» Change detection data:
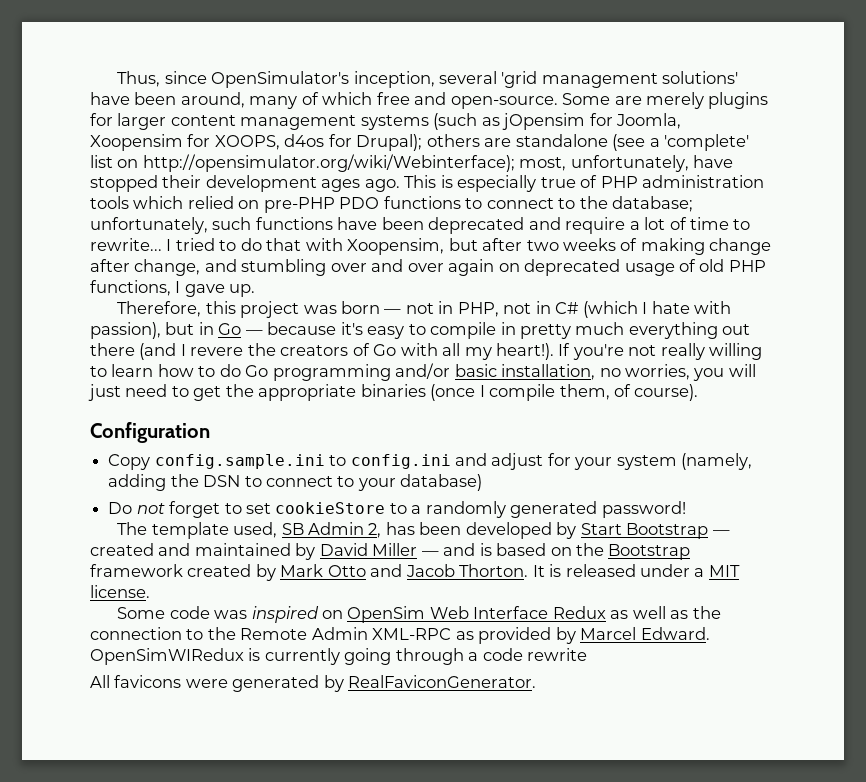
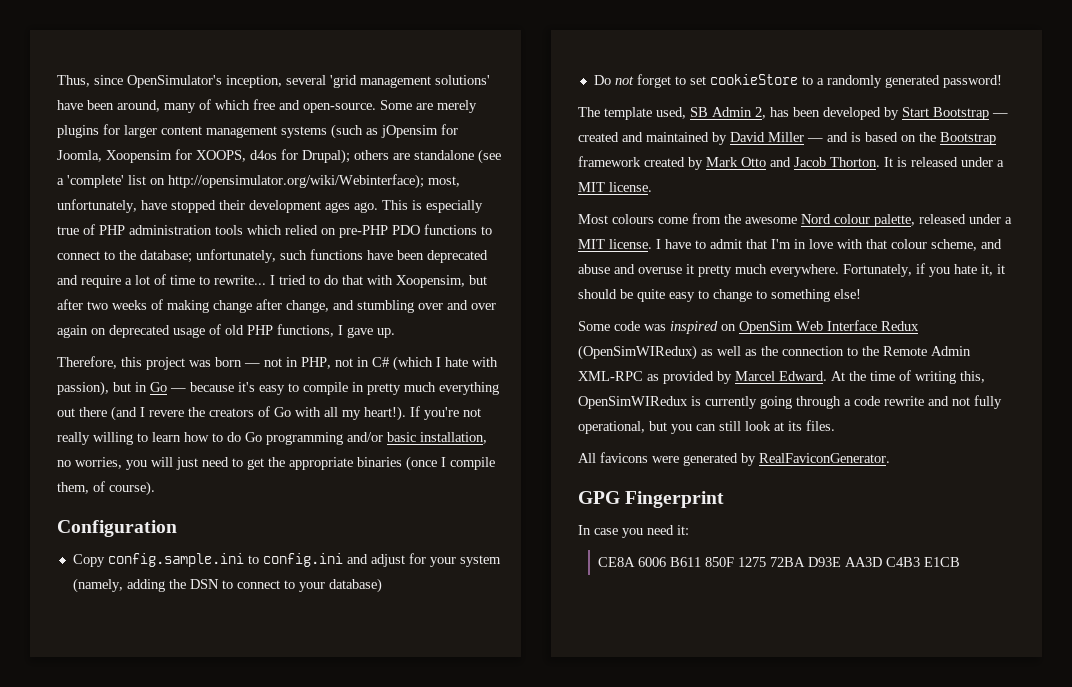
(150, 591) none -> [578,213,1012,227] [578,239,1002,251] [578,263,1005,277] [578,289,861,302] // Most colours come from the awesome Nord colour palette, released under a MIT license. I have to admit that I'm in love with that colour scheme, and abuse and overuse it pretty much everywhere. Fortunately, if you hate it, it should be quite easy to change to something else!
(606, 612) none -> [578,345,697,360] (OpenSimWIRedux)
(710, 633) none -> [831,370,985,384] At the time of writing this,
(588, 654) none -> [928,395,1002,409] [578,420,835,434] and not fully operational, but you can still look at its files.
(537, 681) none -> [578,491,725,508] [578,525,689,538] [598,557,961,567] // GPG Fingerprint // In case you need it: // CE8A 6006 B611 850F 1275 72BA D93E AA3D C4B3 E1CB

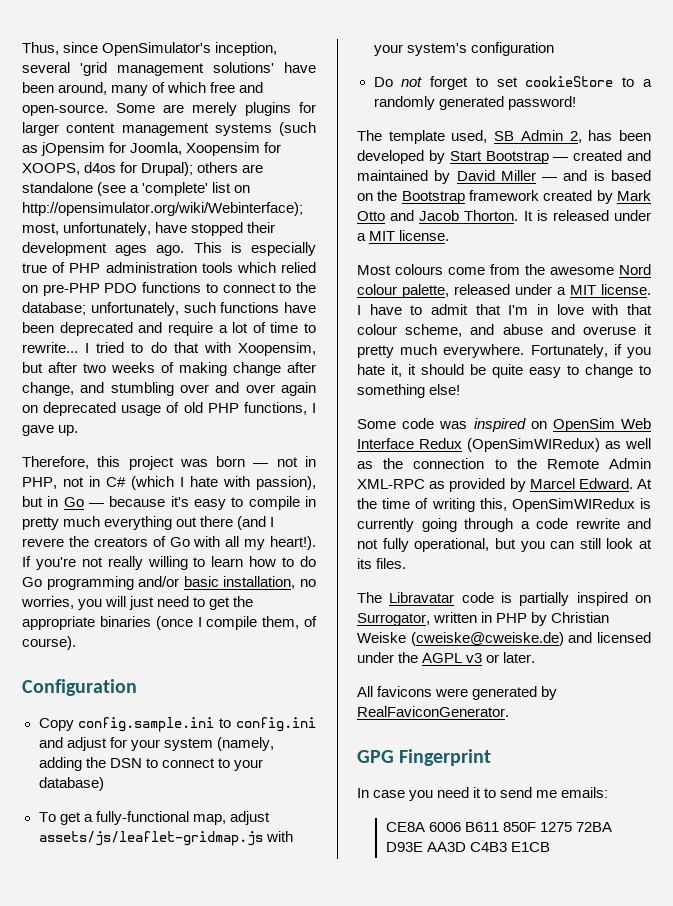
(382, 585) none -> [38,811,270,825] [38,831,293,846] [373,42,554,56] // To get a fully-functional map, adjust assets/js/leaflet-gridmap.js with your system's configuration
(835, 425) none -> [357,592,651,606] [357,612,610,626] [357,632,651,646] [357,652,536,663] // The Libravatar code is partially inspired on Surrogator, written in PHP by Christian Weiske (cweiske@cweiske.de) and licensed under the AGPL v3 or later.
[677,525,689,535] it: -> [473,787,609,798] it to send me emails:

» TASK TO COMPLETE: The required output is every line of the data above, set down exactly and stripped of pictures.

» EXPECTED OUTPUT:
(150, 591) none -> [578,213,1012,227] [578,239,1002,251] [578,263,1005,277] [578,289,861,302] // Most colours come from the awesome Nord colour palette, released under a MIT license. I have to admit that I'm in love with that colour scheme, and abuse and overuse it pretty much everywhere. Fortunately, if you hate it, it should be quite easy to change to something else!
(606, 612) none -> [578,345,697,360] (OpenSimWIRedux)
(710, 633) none -> [831,370,985,384] At the time of writing this,
(588, 654) none -> [928,395,1002,409] [578,420,835,434] and not fully operational, but you can still look at its files.
(537, 681) none -> [578,491,725,508] [578,525,689,538] [598,557,961,567] // GPG Fingerprint // In case you need it: // CE8A 6006 B611 850F 1275 72BA D93E AA3D C4B3 E1CB

(382, 585) none -> [38,811,270,825] [38,831,293,846] [373,42,554,56] // To get a fully-functional map, adjust assets/js/leaflet-gridmap.js with your system's configuration
(835, 425) none -> [357,592,651,606] [357,612,610,626] [357,632,651,646] [357,652,536,663] // The Libravatar code is partially inspired on Surrogator, written in PHP by Christian Weiske (cweiske@cweiske.de) and licensed under the AGPL v3 or later.
[677,525,689,535] it: -> [473,787,609,798] it to send me emails:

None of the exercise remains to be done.